* Task to carry out
From the data underneath, reproduce exactly the stretch that begins at the line with "[57,119,122,137] rv64g ->" and ends after the line with "[143,628,517,647] file name".

* Exercise data
-*-

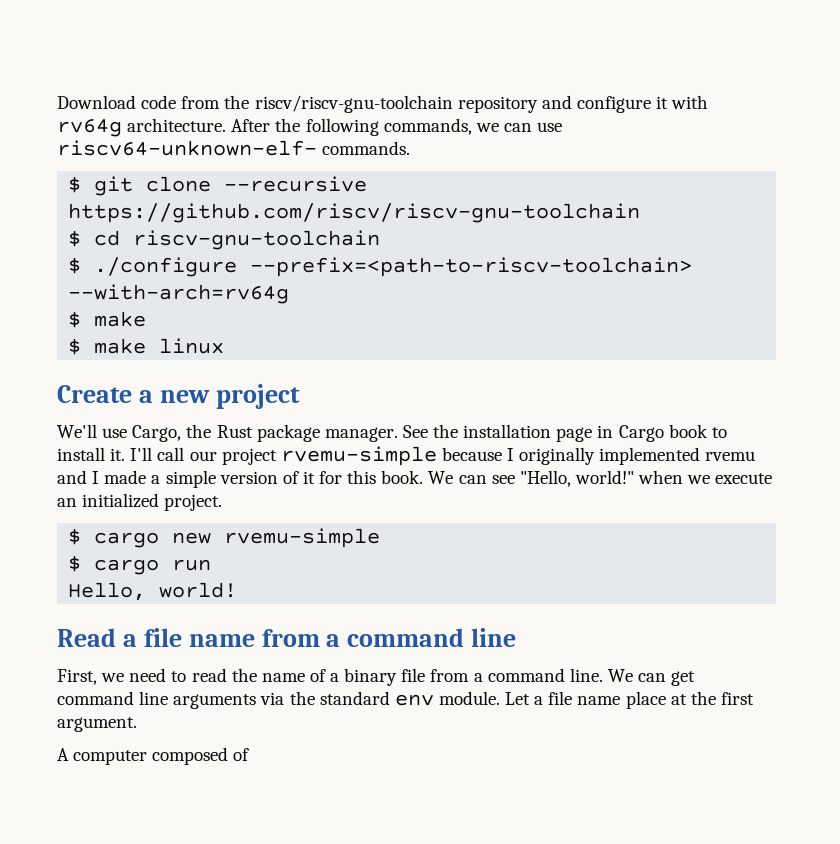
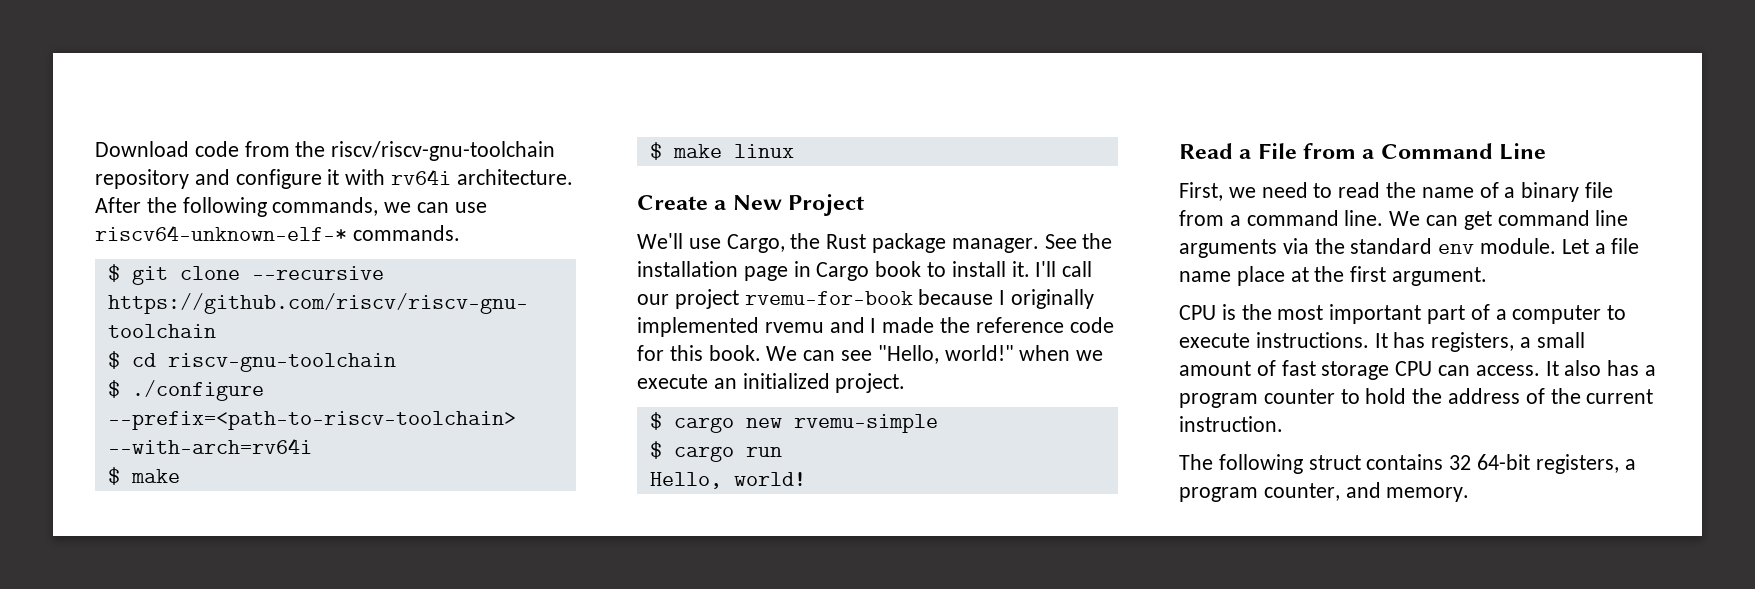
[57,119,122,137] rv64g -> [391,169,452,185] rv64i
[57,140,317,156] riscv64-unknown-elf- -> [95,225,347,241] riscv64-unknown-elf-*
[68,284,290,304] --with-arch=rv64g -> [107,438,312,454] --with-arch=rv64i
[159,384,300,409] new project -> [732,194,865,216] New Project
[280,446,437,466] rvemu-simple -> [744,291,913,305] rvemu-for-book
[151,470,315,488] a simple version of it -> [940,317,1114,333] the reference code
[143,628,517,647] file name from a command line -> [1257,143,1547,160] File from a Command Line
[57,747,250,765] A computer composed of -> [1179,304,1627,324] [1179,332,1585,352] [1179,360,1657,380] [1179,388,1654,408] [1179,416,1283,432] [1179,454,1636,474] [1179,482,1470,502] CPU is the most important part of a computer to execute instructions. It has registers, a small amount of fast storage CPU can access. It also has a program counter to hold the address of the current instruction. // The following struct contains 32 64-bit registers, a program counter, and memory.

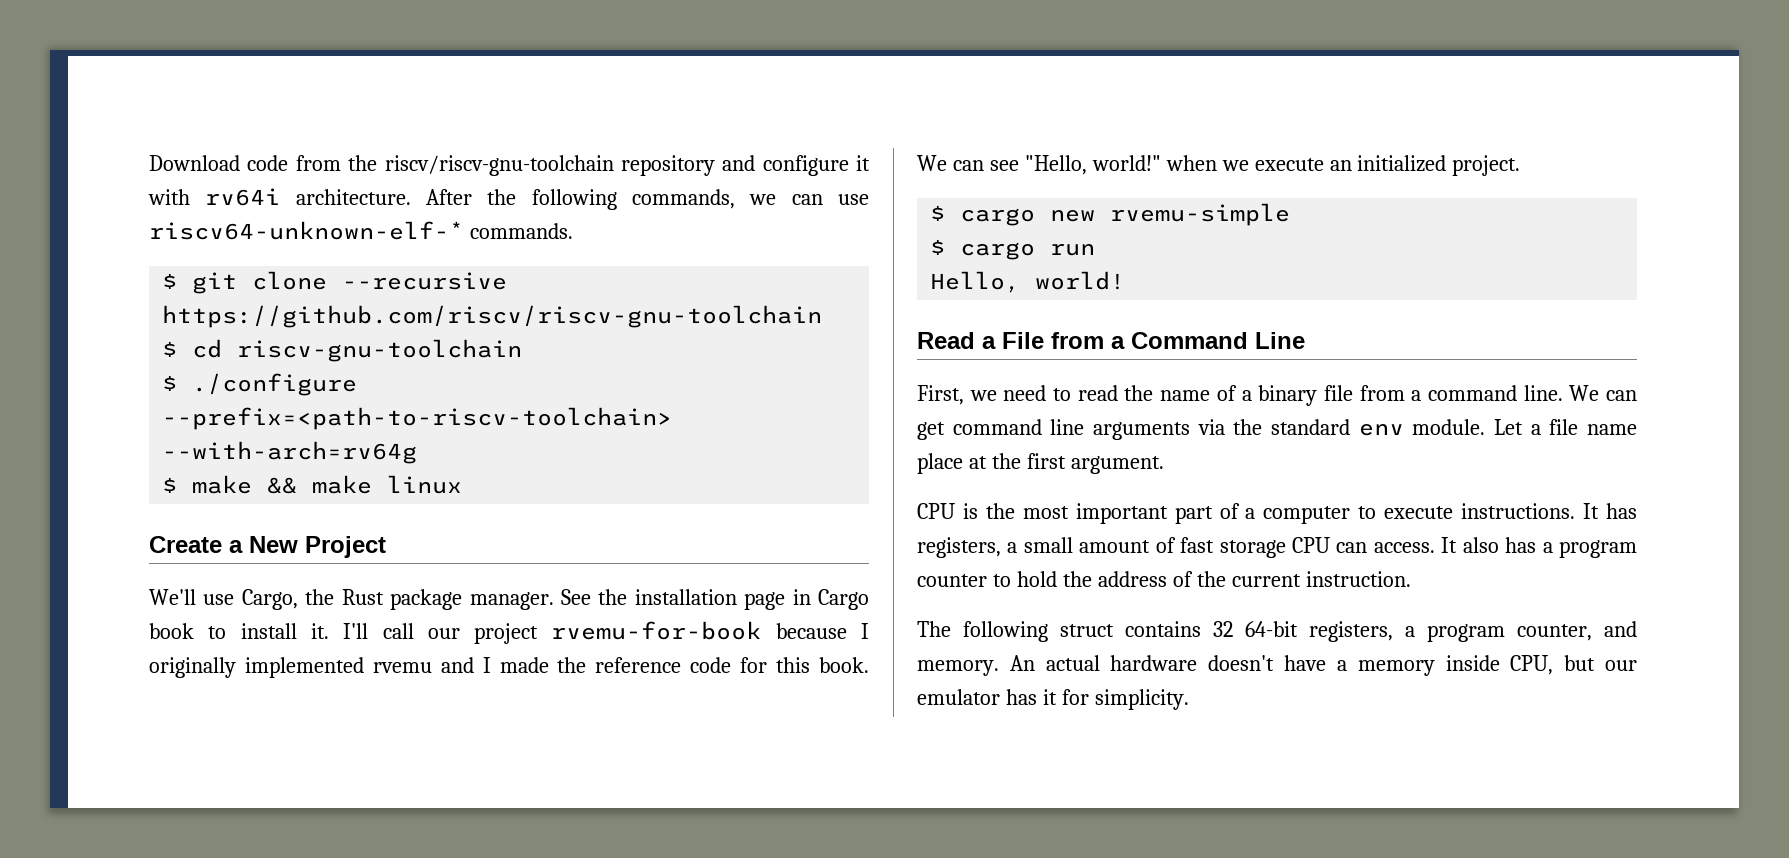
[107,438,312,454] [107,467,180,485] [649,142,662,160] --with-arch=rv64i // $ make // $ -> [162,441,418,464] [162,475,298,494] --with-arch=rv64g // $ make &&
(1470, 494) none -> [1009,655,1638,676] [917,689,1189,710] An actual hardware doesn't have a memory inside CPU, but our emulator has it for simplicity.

-*-

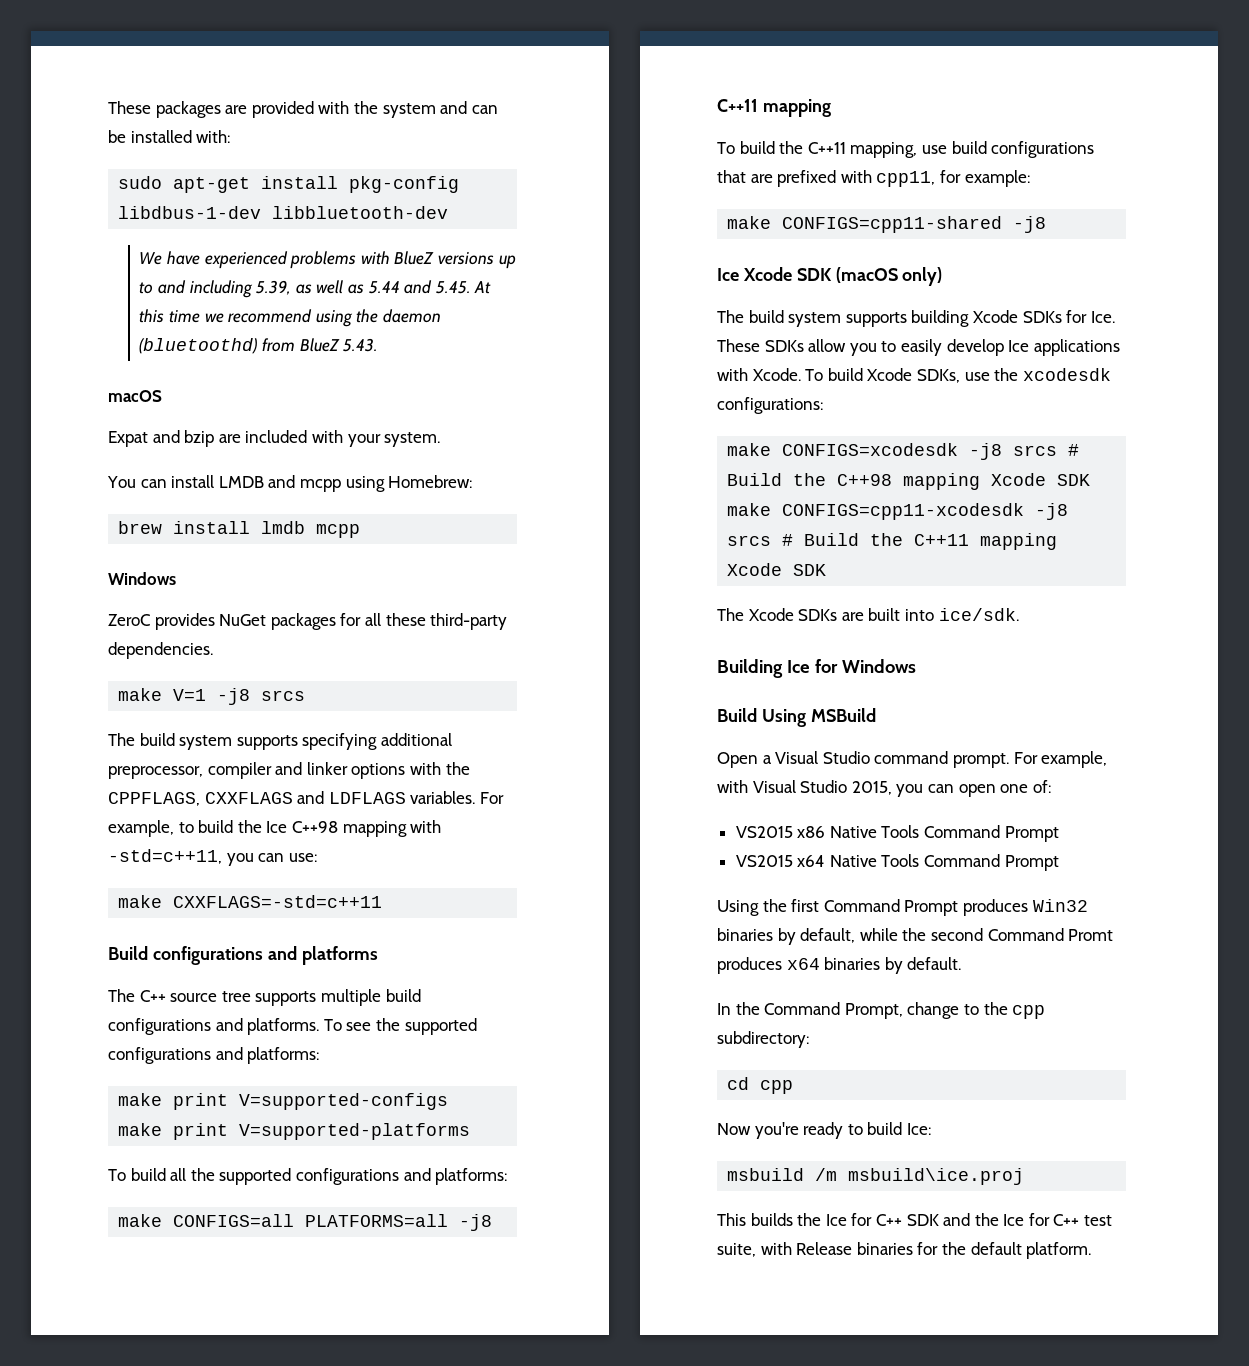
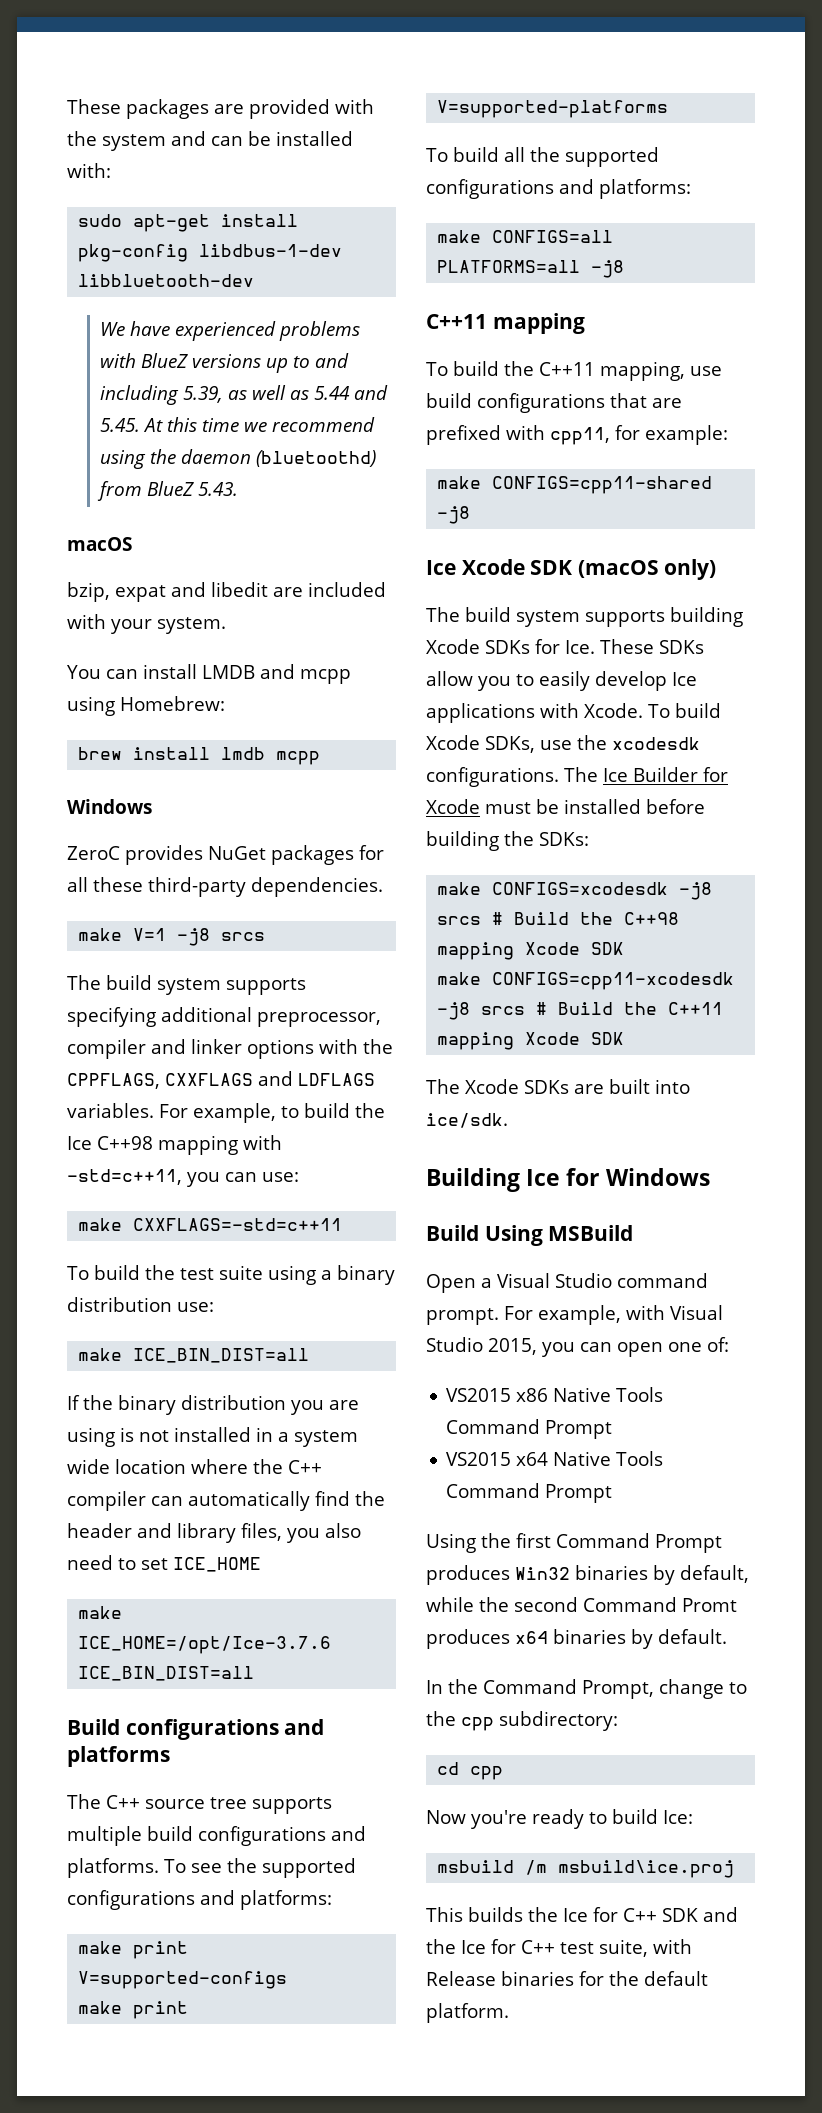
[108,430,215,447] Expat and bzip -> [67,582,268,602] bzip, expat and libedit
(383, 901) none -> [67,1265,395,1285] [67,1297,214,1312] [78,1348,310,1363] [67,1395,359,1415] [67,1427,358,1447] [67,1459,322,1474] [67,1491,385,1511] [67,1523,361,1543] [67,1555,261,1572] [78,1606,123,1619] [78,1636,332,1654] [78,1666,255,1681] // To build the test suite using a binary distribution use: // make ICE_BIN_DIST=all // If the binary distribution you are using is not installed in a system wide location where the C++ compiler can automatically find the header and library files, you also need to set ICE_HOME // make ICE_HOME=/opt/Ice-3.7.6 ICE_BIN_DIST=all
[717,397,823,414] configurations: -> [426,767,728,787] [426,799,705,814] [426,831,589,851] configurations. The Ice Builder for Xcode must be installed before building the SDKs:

-*-

* Response to the exercise
[57,119,122,137] rv64g -> [391,169,452,185] rv64i
[57,140,317,156] riscv64-unknown-elf- -> [95,225,347,241] riscv64-unknown-elf-*
[68,284,290,304] --with-arch=rv64g -> [107,438,312,454] --with-arch=rv64i
[159,384,300,409] new project -> [732,194,865,216] New Project
[280,446,437,466] rvemu-simple -> [744,291,913,305] rvemu-for-book
[151,470,315,488] a simple version of it -> [940,317,1114,333] the reference code
[143,628,517,647] file name from a command line -> [1257,143,1547,160] File from a Command Line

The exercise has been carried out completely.